A adoção e impactos da IA no Setor Público
Inovação
Cesar Patiño - Mentor de Startups, Consultor de Empresas e Professor
Foto cesar patino

Desde que foi cunhado pelo cientista da computação John McCarthy, em 1955, o termo "Inteligência Artificial" tem sido um elemento constante no imaginário coletivo, presente em obras de ficção como "2001: Uma Odisséia no Espaço" (1968), "O Exterminador do Futuro" (1984) e "A.I. Inteligência Artificial" (2001). Seja retratada como vilã ou encantadora, a IA tem capturado a imaginação das pessoas.

No entanto, na realidade, o desenvolvimento dos sistemas de Inteligência Artificial foi gradual devido às limitações da capacidade computacional para armazenar e processar dados. Nos últimos 10-15 anos, porém, testemunhamos uma aceleração exponencial dessas capacidades, impulsionada pela Computação em Nuvem, Big Data e, mais recentemente, pelos poderosos processadores GPU da NVidia. A tendência indica que essa evolução continuará a acelerar com a introdução no mercado de computadores quânticos.

Com o surgimento dos poderosos processadores GPU da NVidia, também testemunhamos o advento da IA Generativa, onde modelos de LLM (Large Language Models), como ChatGPT e Gemini, revolucionaram o mercado, democratizando o acesso à IA para usuários comuns e empresas, trazendo consigo um enorme potencial econômico.

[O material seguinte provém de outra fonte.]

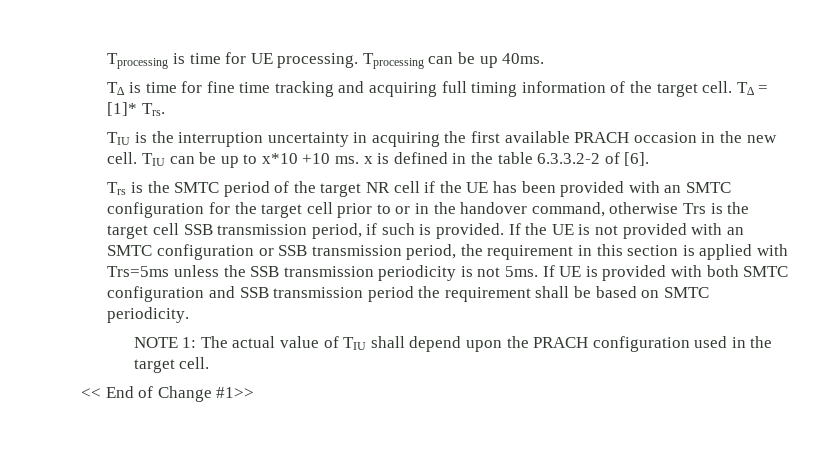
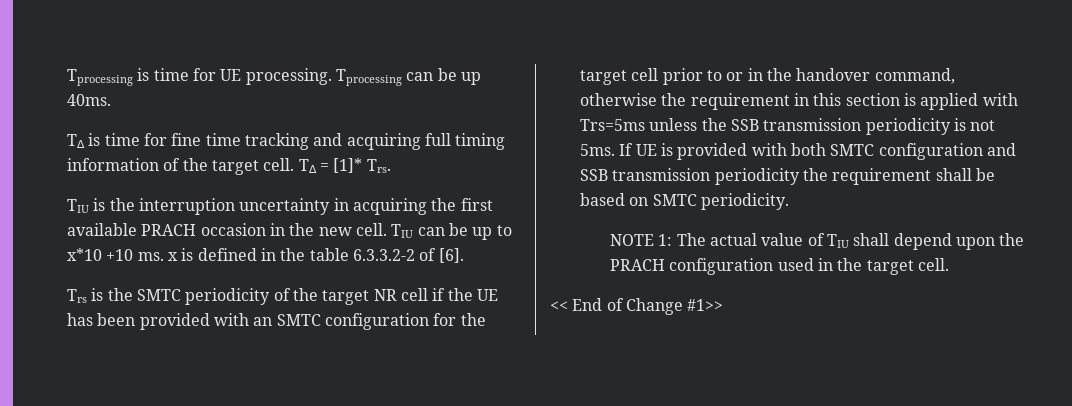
- Trs is the SMTC period of the target NR cell if the UE has been provided with an SMTC configuration for the target cell prior to or in the handover command, otherwise Trs is the target cell SSB transmission period, if such is provided. If the UE is not provided with an SMTC configuration or SSB transmission period, the requirement in this section is applied with Trs=5ms unless the SSB transmission periodicity is not 5ms.
+ Trs is the SMTC periodicity of the target NR cell if the UE has been provided with an SMTC configuration for the target cell prior to or in the handover command, otherwise the requirement in this section is applied with Trs=5ms unless the SSB transmission periodicity is not 5ms.
- If UE is provided with both SMTC configuration and SSB transmission period the requirement shall be based on SMTC periodicity.
+ If UE is provided with both SMTC configuration and SSB transmission periodicity the requirement shall be based on SMTC periodicity.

Segundo um relatório da consultoria McKinsey, os sistemas de IA têm o potencial de contribuir com US$ 13 trilhões para a economia global até 2030, e esse valor pode aumentar ainda mais com o crescente interesse na IA Generativa.

Essa realidade explica o porquê de as empresas privadas estarem em uma "corrida do ouro" para implementar soluções de IA e capturar uma fatia desse valor.

Entretanto, quando se trata do setor público, as discussões geralmente se concentram em temas como legislação, regulamentação e ética no uso da IA. Globalmente, vemos iniciativas como o "European Union's Artificial Intelligence Act" na Europa e o projeto de lei brasileiro PL2338/2023, que buscam estabelecer diretrizes para a regulamentação local da IA.

Apesar dos desafios, a IA tem o potencial de aprimorar significativamente as operações governamentais e atender às necessidades dos cidadãos de novas maneiras, desde a gestão do tráfego até a prestação de serviços de saúde e o processamento de formulários fiscais. Além disso, sua adoção no setor público pode aumentar a satisfação dos funcionários e a qualidade dos serviços oferecidos.

Tecnologias disruptivas como a IA, especialmente quando combinadas com outras tecnologias como Blockchain e IoT (Internet das Coisas), têm o poder de transformar governos, possibilitando respostas personalizadas aos cidadãos, automação de processos de Back-office, detecção e prevenção de fraudes, entre outras aplicações. Vários governos já começaram a adotar essas capacidades para melhorar seus serviços e engajar os cidadãos de novas maneiras.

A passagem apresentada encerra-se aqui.